Exercise instructions: Copy out the data below from the line containing "continua).Termen de realizare An 2017: L7-L12." to the line containing "- If the RSNA-capable", both lines included, with all images left out.

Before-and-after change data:
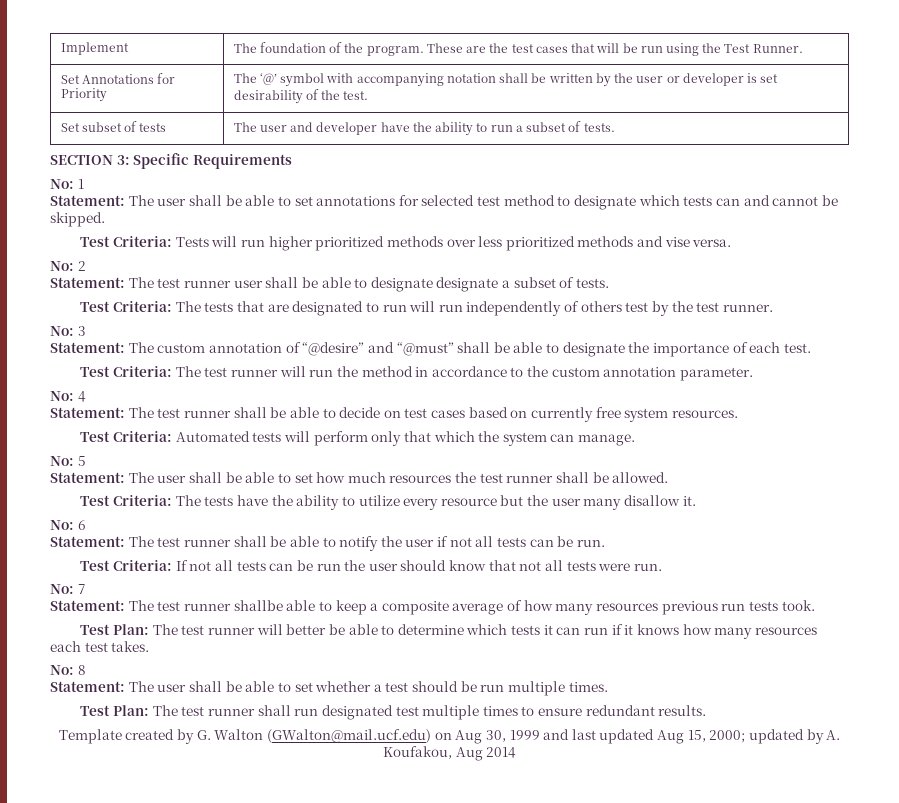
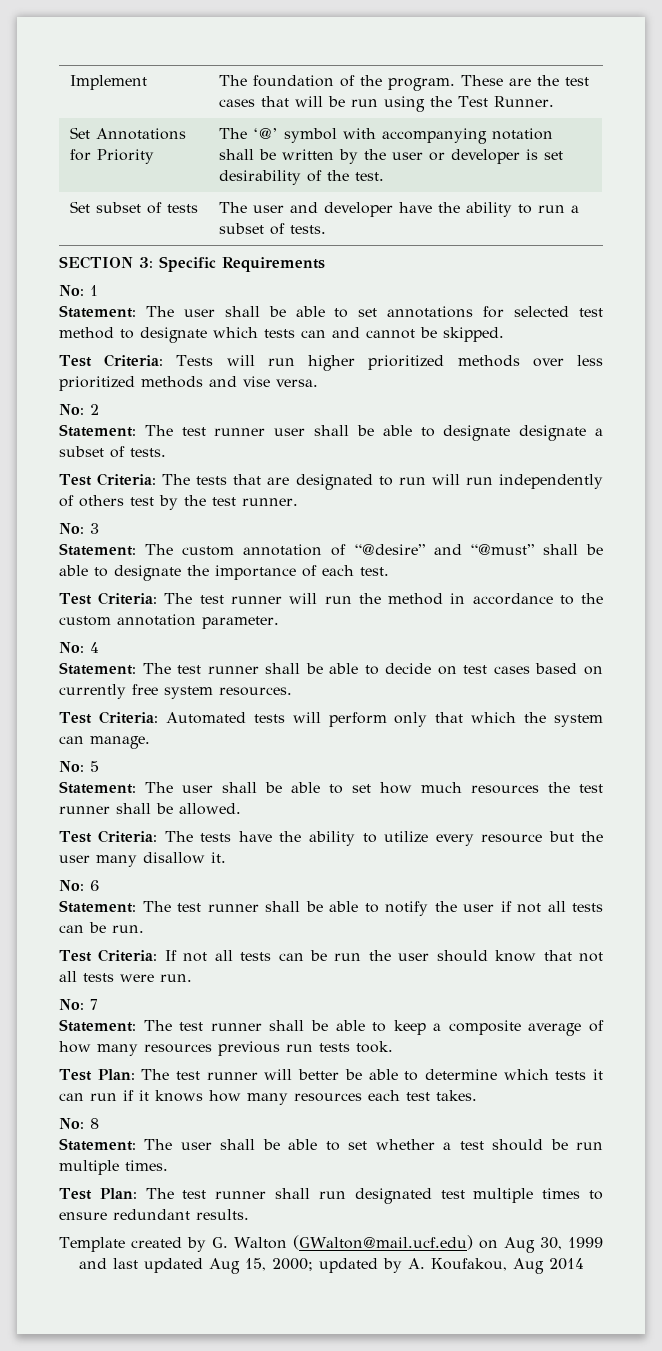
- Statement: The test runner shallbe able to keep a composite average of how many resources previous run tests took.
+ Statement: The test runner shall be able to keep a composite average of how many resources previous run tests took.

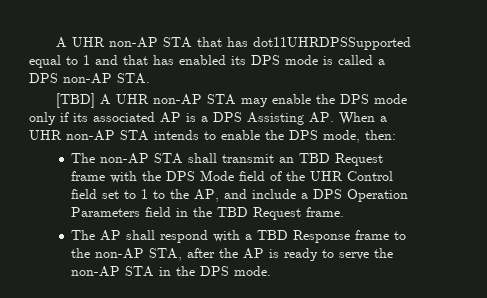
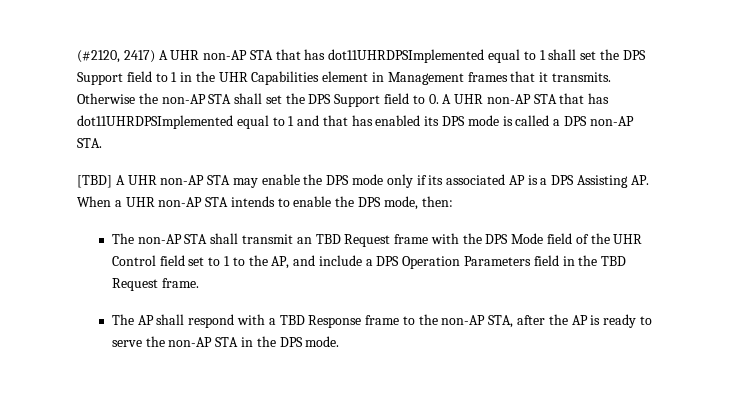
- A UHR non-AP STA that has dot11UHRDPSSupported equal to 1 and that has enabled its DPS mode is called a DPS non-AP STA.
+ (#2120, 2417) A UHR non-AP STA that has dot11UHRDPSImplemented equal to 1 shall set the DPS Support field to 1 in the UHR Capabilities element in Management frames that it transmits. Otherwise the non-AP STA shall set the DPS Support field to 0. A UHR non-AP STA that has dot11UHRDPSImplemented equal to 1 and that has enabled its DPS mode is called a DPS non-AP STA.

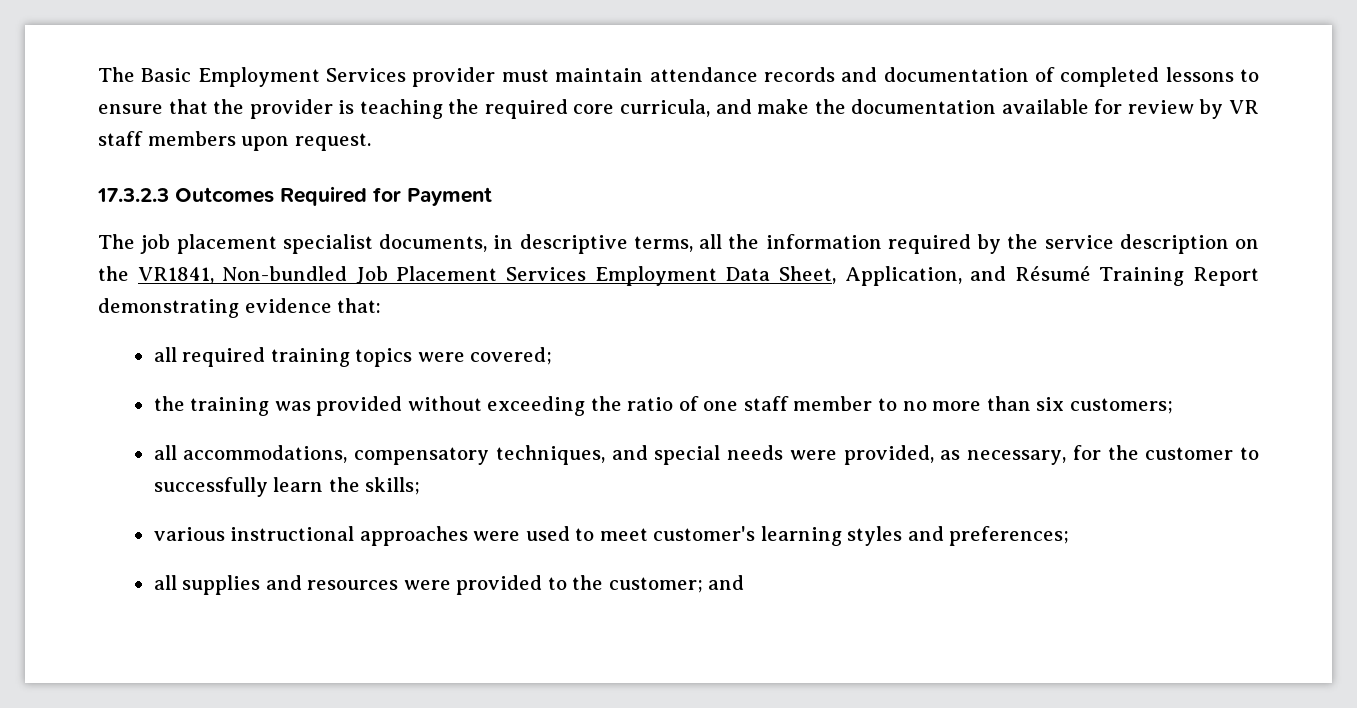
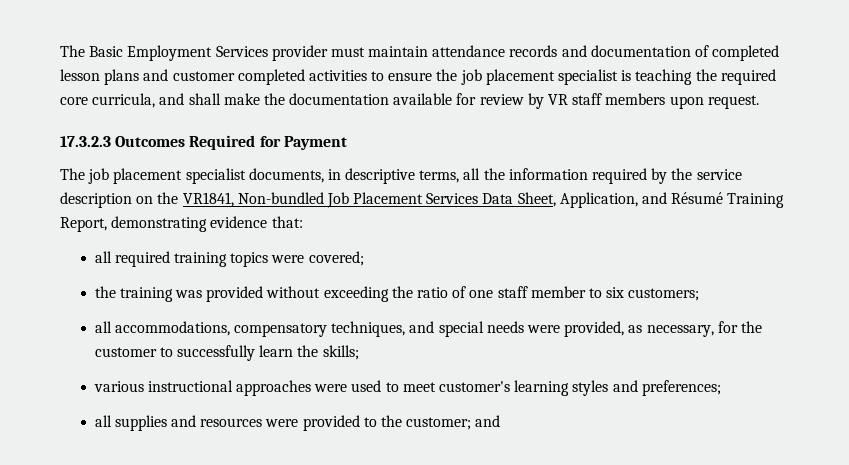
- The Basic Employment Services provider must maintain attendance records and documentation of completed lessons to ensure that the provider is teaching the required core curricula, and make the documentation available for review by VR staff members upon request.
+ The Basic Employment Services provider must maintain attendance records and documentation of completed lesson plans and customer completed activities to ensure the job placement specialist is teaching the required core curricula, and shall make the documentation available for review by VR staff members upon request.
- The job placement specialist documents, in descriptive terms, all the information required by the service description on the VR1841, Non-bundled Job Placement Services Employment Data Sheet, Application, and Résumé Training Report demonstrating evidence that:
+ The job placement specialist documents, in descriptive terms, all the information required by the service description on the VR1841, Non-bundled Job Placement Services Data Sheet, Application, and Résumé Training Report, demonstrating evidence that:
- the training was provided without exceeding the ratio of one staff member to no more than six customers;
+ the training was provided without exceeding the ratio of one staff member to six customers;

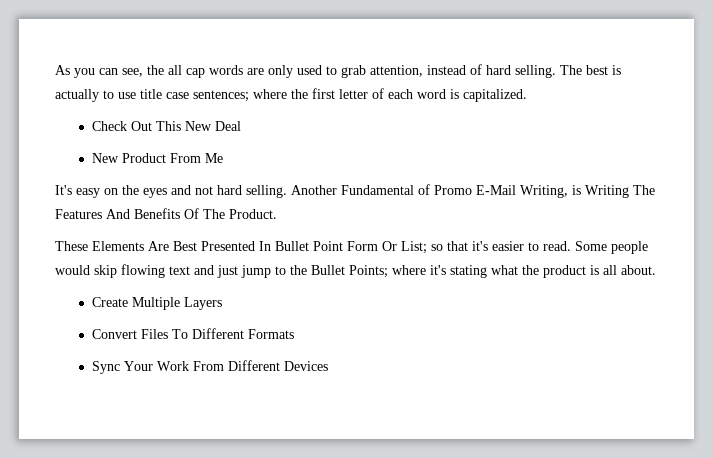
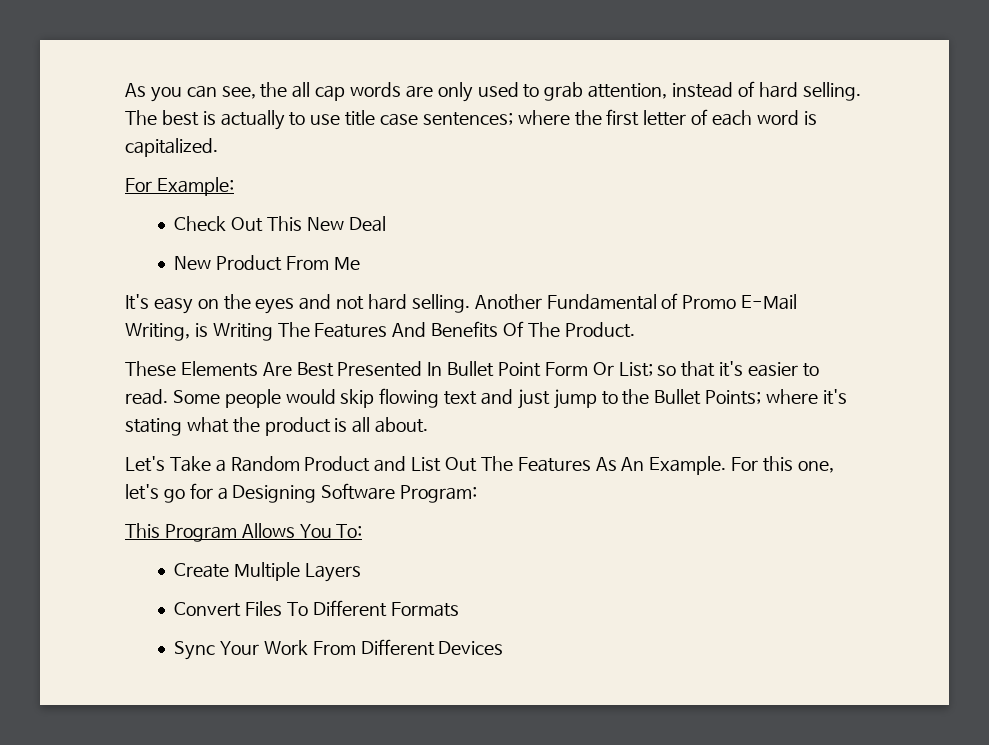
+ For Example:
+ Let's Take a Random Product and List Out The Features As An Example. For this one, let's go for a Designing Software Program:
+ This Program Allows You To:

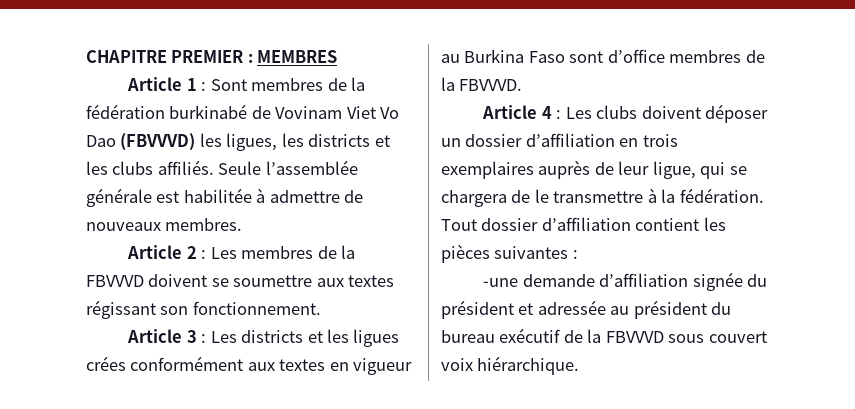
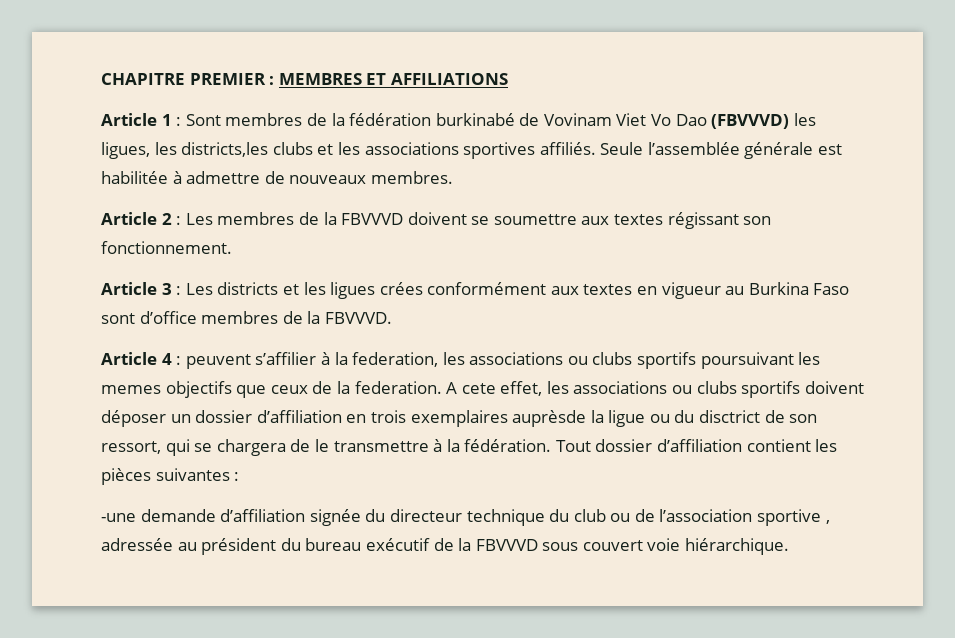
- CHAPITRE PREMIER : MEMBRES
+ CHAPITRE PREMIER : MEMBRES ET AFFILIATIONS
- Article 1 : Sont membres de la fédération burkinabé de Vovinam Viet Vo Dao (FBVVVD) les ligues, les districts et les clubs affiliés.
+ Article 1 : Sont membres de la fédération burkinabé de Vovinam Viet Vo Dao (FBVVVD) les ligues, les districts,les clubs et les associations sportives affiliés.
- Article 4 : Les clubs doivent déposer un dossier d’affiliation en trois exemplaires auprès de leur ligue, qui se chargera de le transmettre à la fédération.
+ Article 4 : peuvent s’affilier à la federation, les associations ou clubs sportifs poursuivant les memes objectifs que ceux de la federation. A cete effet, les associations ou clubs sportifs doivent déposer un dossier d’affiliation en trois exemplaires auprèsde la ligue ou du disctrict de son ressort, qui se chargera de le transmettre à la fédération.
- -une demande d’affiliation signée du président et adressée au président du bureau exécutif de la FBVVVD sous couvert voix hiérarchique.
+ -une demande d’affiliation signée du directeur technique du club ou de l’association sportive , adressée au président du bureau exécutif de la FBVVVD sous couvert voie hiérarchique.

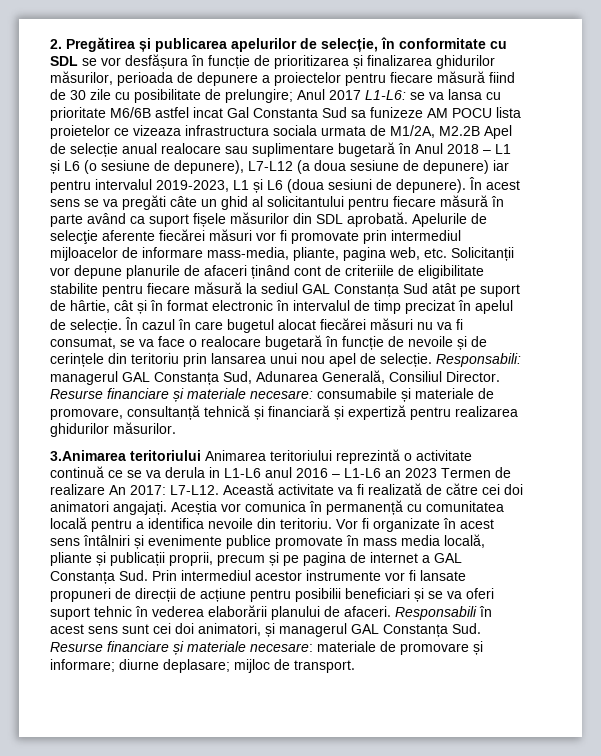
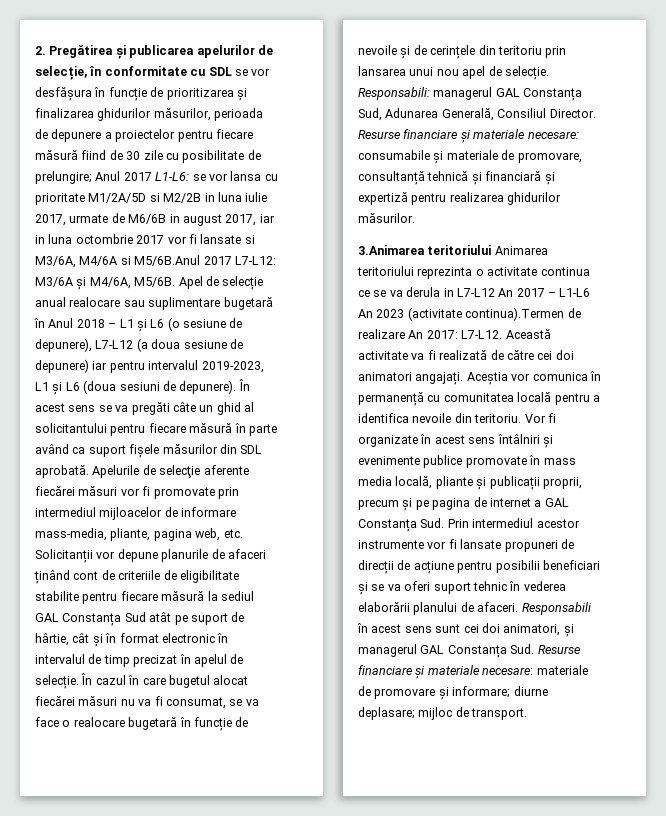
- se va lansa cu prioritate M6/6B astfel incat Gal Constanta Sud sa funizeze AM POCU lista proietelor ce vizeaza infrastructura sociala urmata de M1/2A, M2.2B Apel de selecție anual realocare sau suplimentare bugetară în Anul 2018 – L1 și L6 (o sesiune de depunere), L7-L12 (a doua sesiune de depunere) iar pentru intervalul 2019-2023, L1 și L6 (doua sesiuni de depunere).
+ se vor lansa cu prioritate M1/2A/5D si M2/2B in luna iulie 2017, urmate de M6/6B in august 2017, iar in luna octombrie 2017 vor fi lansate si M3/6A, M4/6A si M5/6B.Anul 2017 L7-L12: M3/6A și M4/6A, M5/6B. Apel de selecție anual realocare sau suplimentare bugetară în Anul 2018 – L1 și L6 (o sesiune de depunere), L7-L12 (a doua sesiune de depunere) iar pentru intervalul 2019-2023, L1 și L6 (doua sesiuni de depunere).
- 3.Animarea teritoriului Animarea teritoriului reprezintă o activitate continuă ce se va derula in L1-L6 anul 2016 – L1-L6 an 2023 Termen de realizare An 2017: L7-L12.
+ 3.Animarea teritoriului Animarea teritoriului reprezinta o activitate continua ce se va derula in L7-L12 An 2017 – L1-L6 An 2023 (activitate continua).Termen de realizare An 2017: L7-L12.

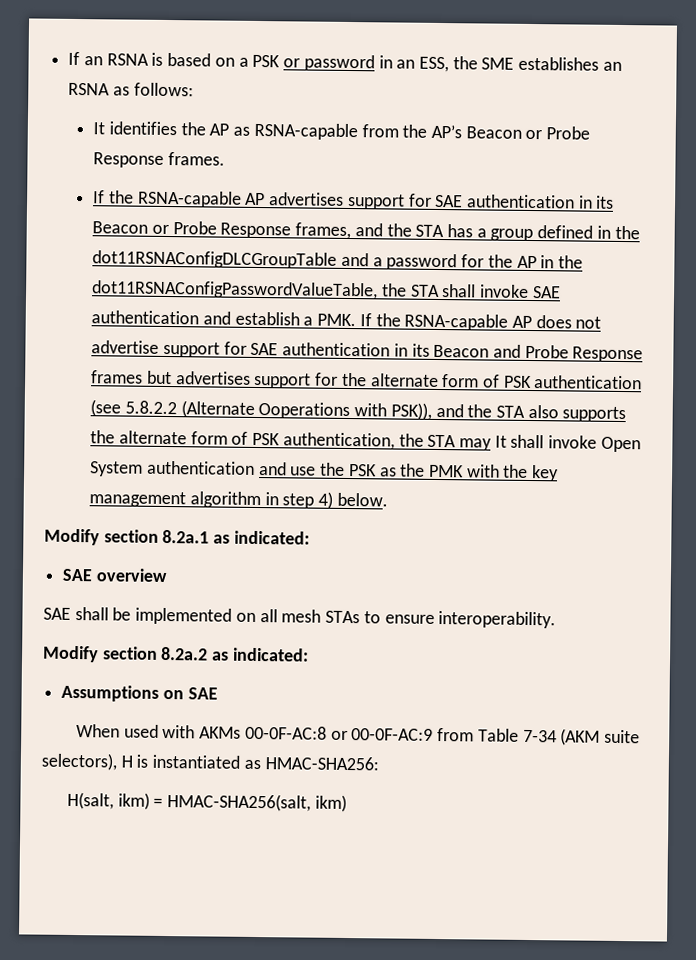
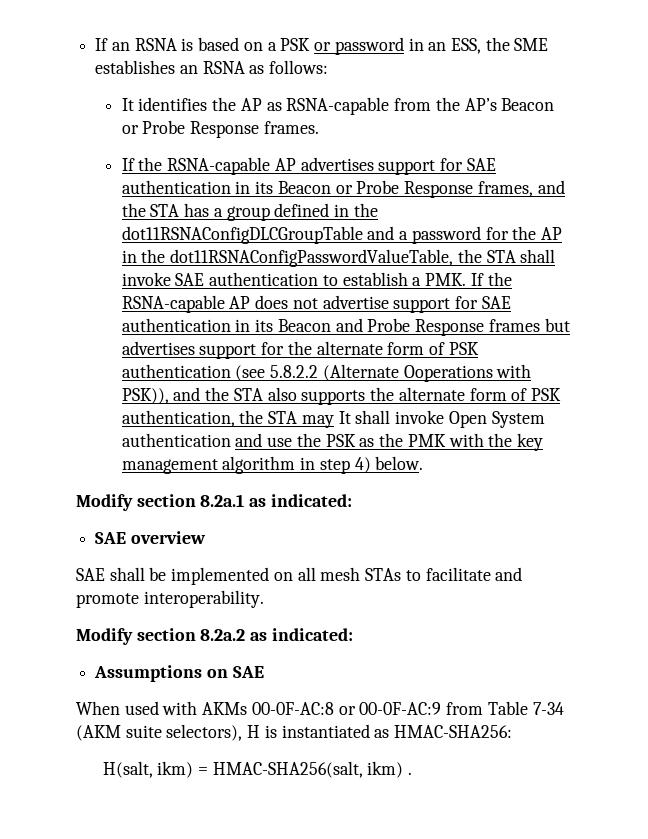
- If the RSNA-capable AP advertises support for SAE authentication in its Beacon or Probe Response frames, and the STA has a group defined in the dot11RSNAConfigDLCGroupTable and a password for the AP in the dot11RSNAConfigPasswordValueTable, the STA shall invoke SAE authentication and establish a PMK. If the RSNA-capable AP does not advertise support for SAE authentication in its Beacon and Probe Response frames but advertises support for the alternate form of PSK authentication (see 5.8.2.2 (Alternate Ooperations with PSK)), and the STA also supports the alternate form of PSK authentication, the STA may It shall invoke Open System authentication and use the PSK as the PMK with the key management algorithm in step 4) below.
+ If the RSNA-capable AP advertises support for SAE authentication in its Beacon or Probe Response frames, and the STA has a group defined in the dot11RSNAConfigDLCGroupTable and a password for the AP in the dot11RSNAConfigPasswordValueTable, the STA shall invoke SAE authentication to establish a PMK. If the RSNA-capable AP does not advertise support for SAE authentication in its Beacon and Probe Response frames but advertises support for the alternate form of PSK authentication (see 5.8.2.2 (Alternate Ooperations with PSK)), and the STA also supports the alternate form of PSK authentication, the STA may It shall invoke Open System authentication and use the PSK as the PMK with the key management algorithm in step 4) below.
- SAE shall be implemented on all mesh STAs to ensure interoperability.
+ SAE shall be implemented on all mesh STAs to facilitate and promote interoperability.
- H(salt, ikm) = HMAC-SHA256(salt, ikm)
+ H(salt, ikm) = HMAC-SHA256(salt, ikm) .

Answer to the problem:
+ 3.Animarea teritoriului Animarea teritoriului reprezinta o activitate continua ce se va derula in L7-L12 An 2017 – L1-L6 An 2023 (activitate continua).Termen de realizare An 2017: L7-L12.

- If the RSNA-capable AP advertises support for SAE authentication in its Beacon or Probe Response frames, and the STA has a group defined in the dot11RSNAConfigDLCGroupTable and a password for the AP in the dot11RSNAConfigPasswordValueTable, the STA shall invoke SAE authentication and establish a PMK. If the RSNA-capable AP does not advertise support for SAE authentication in its Beacon and Probe Response frames but advertises support for the alternate form of PSK authentication (see 5.8.2.2 (Alternate Ooperations with PSK)), and the STA also supports the alternate form of PSK authentication, the STA may It shall invoke Open System authentication and use the PSK as the PMK with the key management algorithm in step 4) below.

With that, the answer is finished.